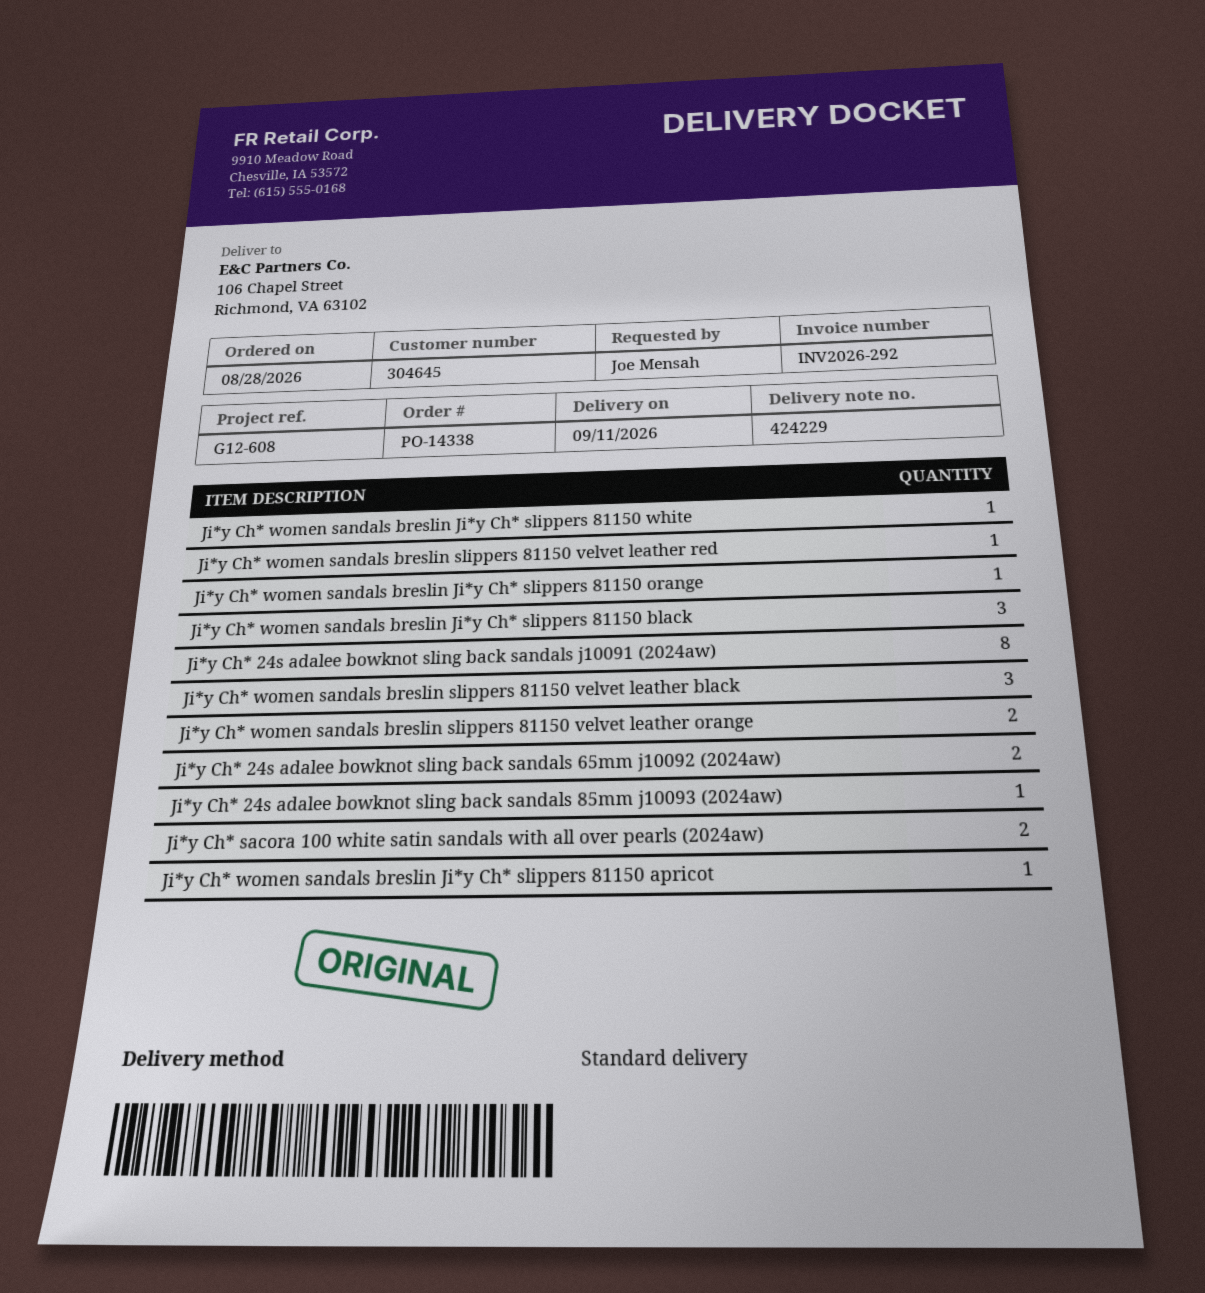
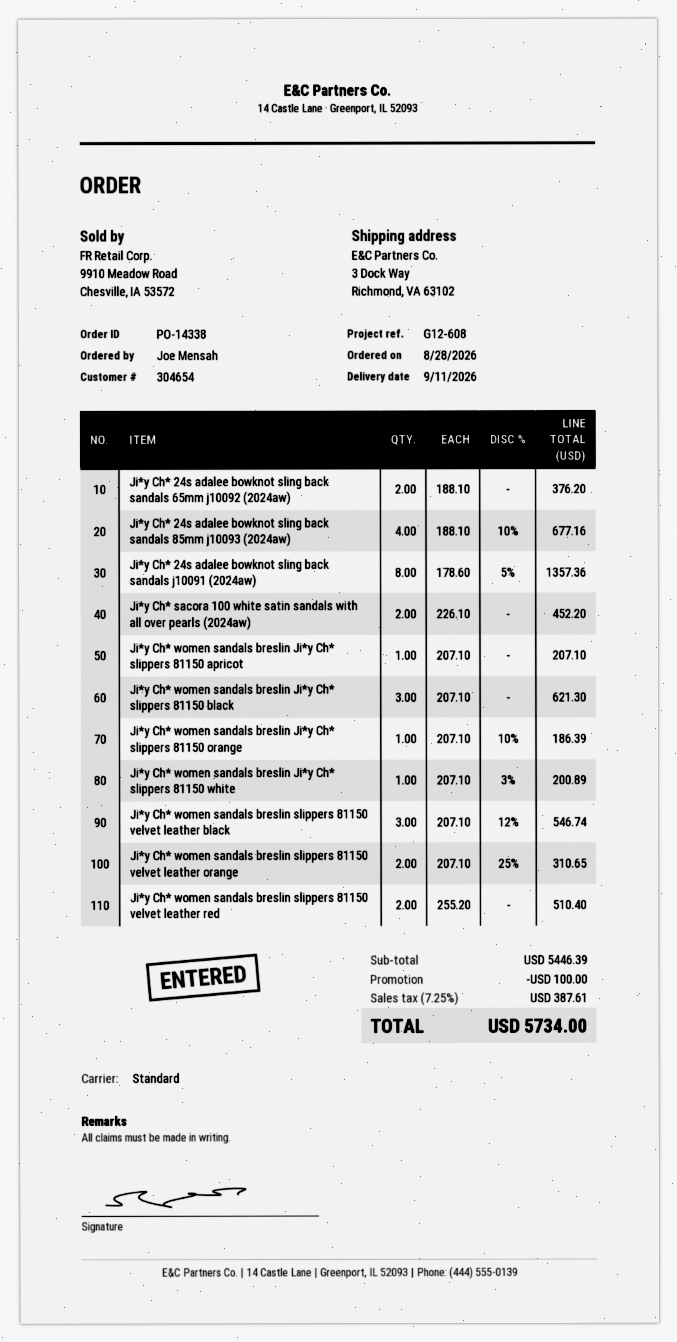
customer number: 304645 -> 304654
ship to: 106 Chapel Street, Richmond, VA 63102 -> 3 Dock Way, Richmond, VA 63102
Ji*y Ch* women sandals breslin slippers 81150 velvet leather red: 1 -> 2
Ji*y Ch* 24s adalee bowknot sling back sandals 85mm j10093 (2024aw): 1 -> 4

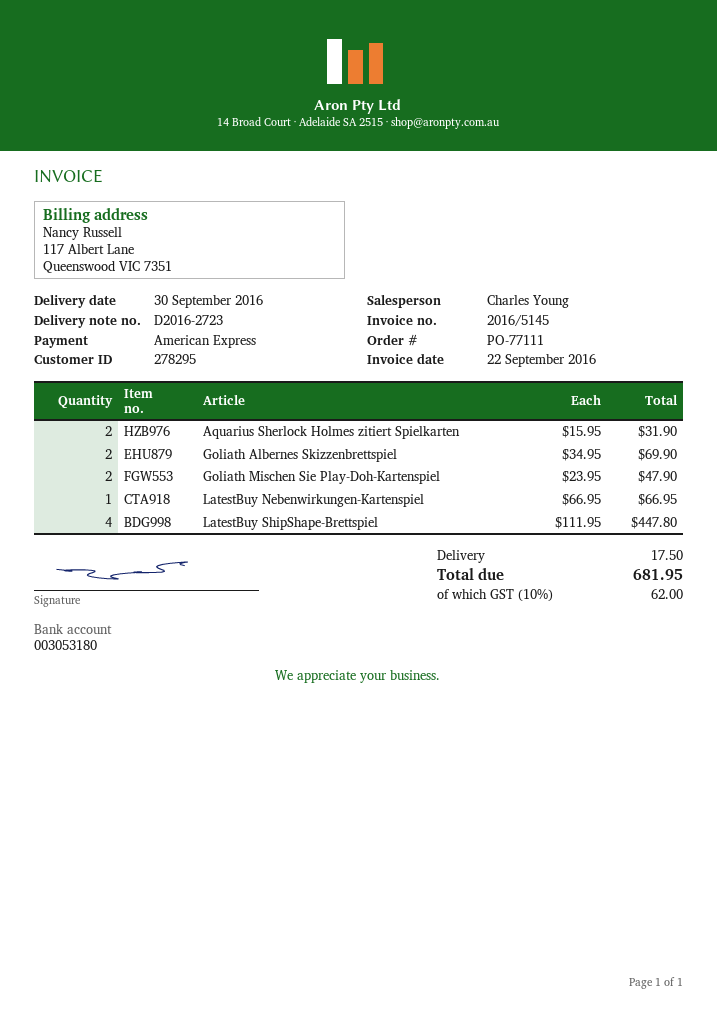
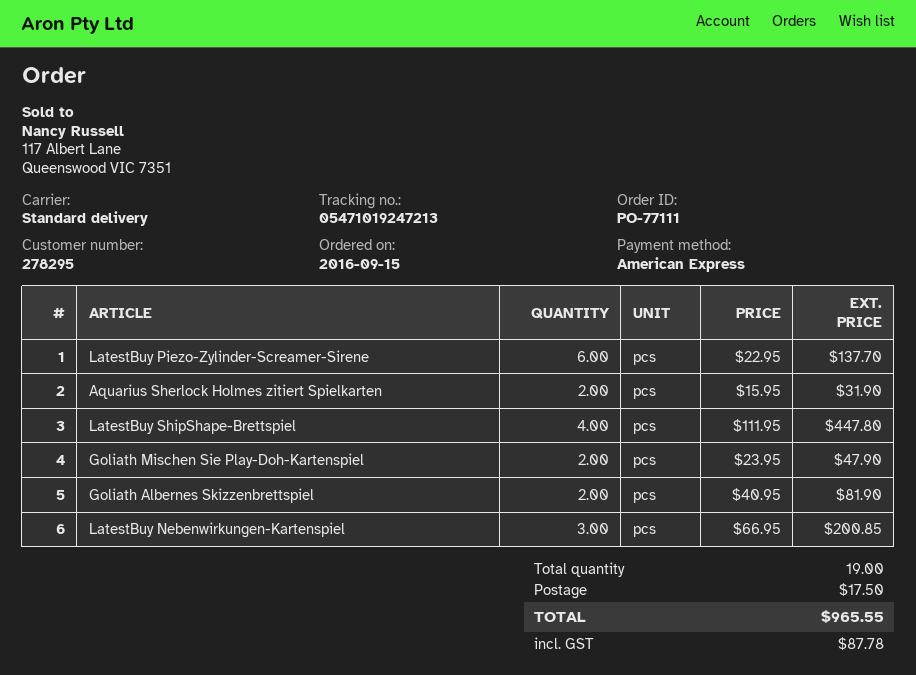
Goliath Albernes Skizzenbrettspiel: 2 x 34.95 = 69.90 -> 2 x 40.95 = 81.90
LatestBuy Nebenwirkungen-Kartenspiel: 1 x 66.95 = 66.95 -> 3 x 66.95 = 200.85
LatestBuy Piezo-Zylinder-Screamer-Sirene: none -> 6 x 22.95 = 137.70
tax: 62.00 -> 87.78
total: 681.95 -> 965.55

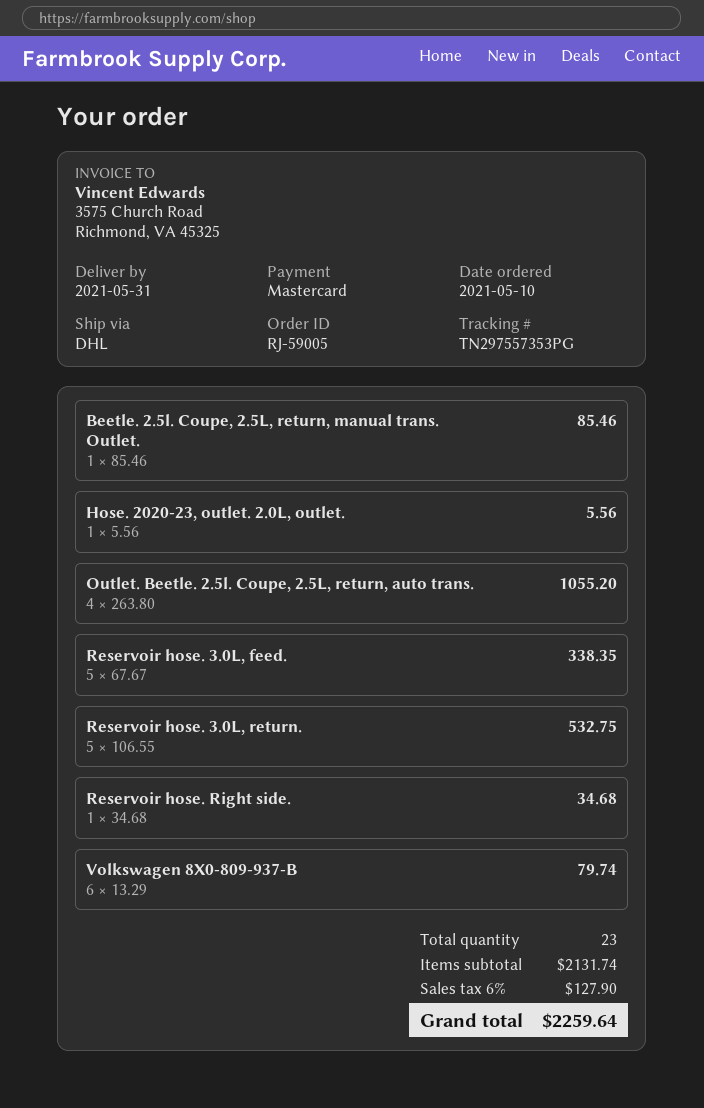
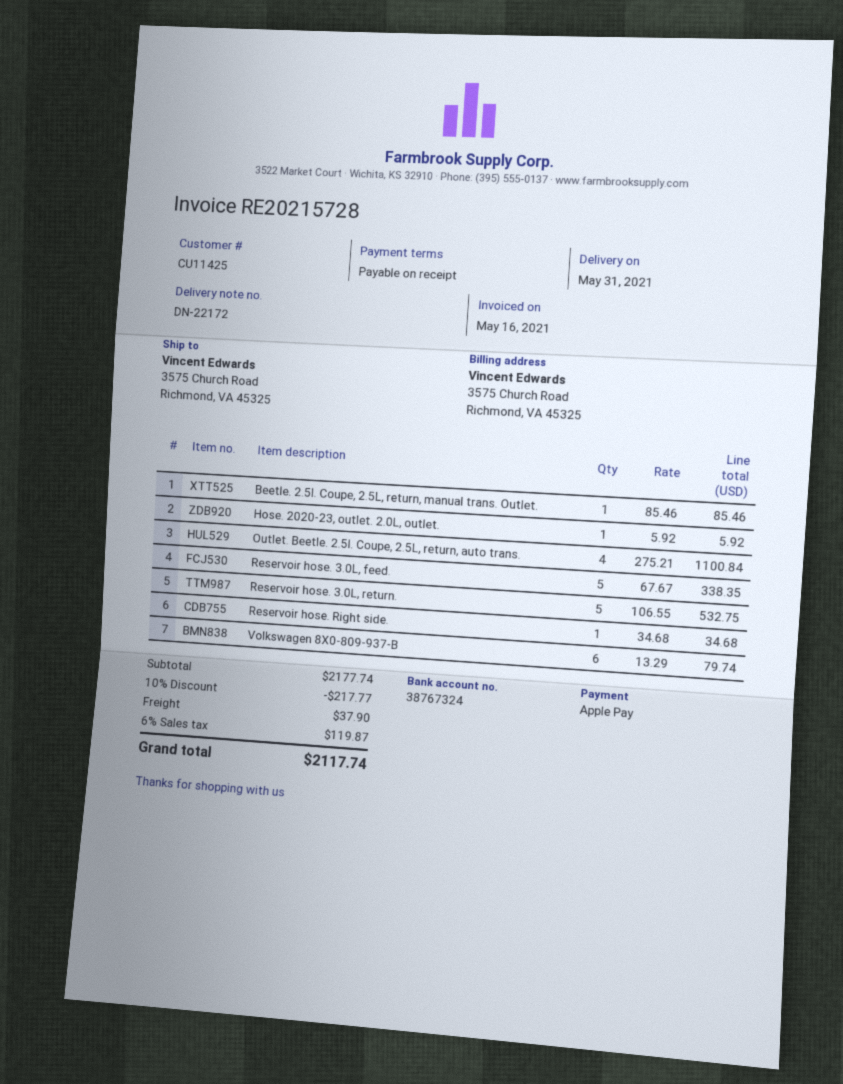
payment method: Mastercard -> Apple Pay
Hose. 2020-23, outlet. 2.0L, outlet.: 1 x 5.56 = 5.56 -> 1 x 5.92 = 5.92
Outlet. Beetle. 2.5l. Coupe, 2.5L, return, auto trans.: 4 x 263.80 = 1055.20 -> 4 x 275.21 = 1100.84
subtotal: 2131.74 -> 2177.74
discount: none -> 10% = 217.77
shipping: none -> 37.90
tax: 6% = 127.90 -> 6% = 119.87
total: 2259.64 -> 2117.74

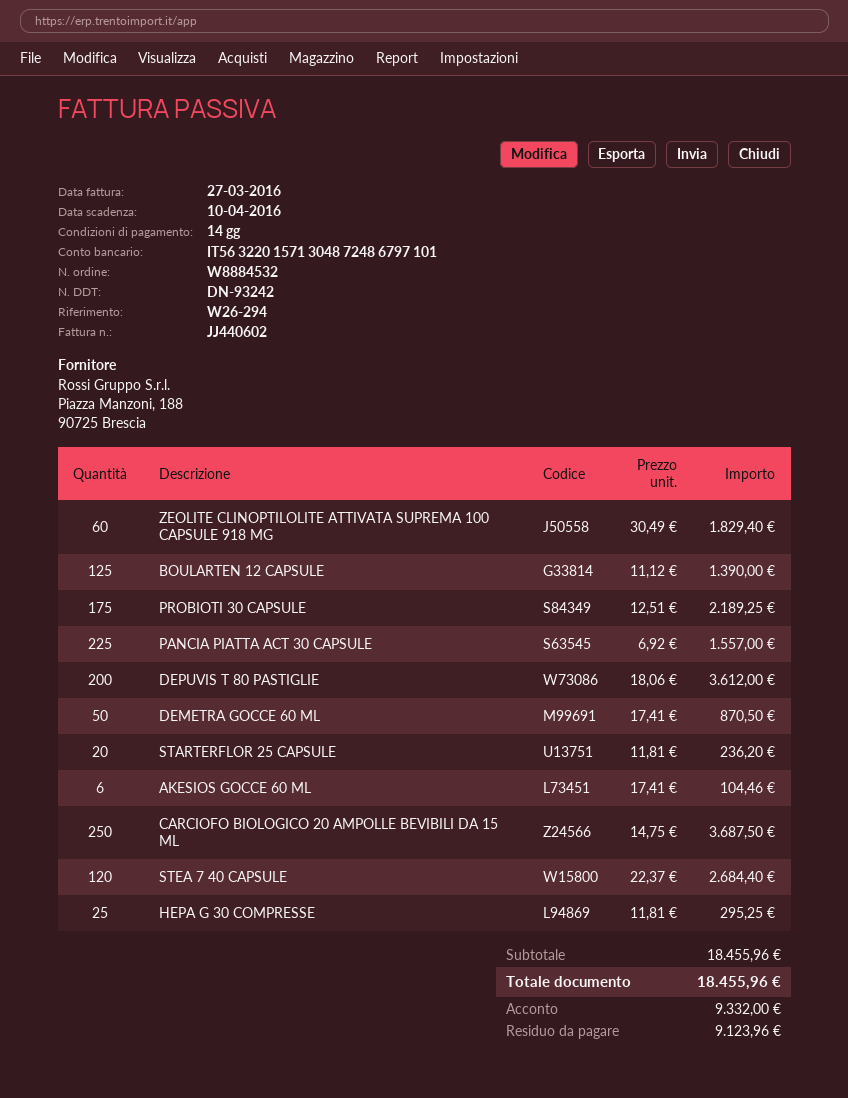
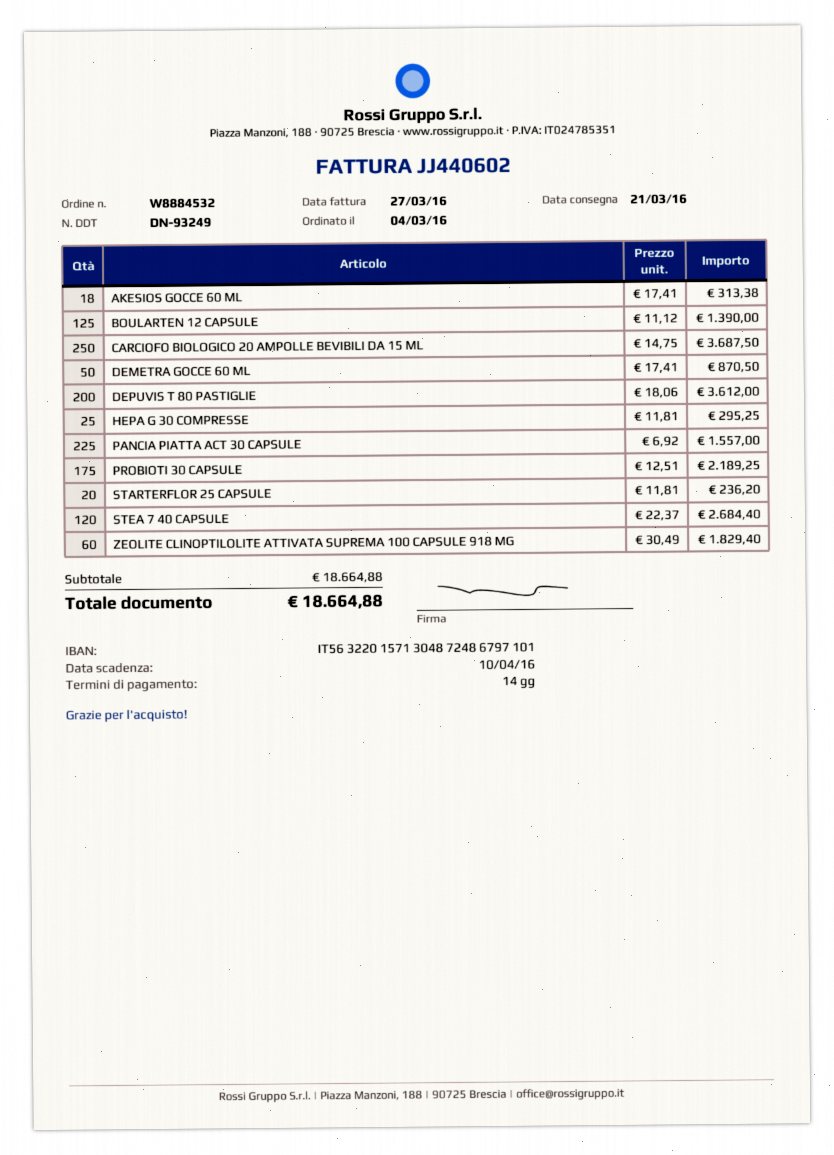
delivery note number: DN-93242 -> DN-93249
AKESIOS GOCCE 60 ML: 6 x 17.41 = 104.46 -> 18 x 17.41 = 313.38
subtotal: 18455.96 -> 18664.88
total: 18455.96 -> 18664.88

◇ ◇ ◇ ◇

Output the listing above exactly, but leave its pictures behind.

customer number: 304645 -> 304654
ship to: 106 Chapel Street, Richmond, VA 63102 -> 3 Dock Way, Richmond, VA 63102
Ji*y Ch* women sandals breslin slippers 81150 velvet leather red: 1 -> 2
Ji*y Ch* 24s adalee bowknot sling back sandals 85mm j10093 (2024aw): 1 -> 4

Goliath Albernes Skizzenbrettspiel: 2 x 34.95 = 69.90 -> 2 x 40.95 = 81.90
LatestBuy Nebenwirkungen-Kartenspiel: 1 x 66.95 = 66.95 -> 3 x 66.95 = 200.85
LatestBuy Piezo-Zylinder-Screamer-Sirene: none -> 6 x 22.95 = 137.70
tax: 62.00 -> 87.78
total: 681.95 -> 965.55

payment method: Mastercard -> Apple Pay
Hose. 2020-23, outlet. 2.0L, outlet.: 1 x 5.56 = 5.56 -> 1 x 5.92 = 5.92
Outlet. Beetle. 2.5l. Coupe, 2.5L, return, auto trans.: 4 x 263.80 = 1055.20 -> 4 x 275.21 = 1100.84
subtotal: 2131.74 -> 2177.74
discount: none -> 10% = 217.77
shipping: none -> 37.90
tax: 6% = 127.90 -> 6% = 119.87
total: 2259.64 -> 2117.74

delivery note number: DN-93242 -> DN-93249
AKESIOS GOCCE 60 ML: 6 x 17.41 = 104.46 -> 18 x 17.41 = 313.38
subtotal: 18455.96 -> 18664.88
total: 18455.96 -> 18664.88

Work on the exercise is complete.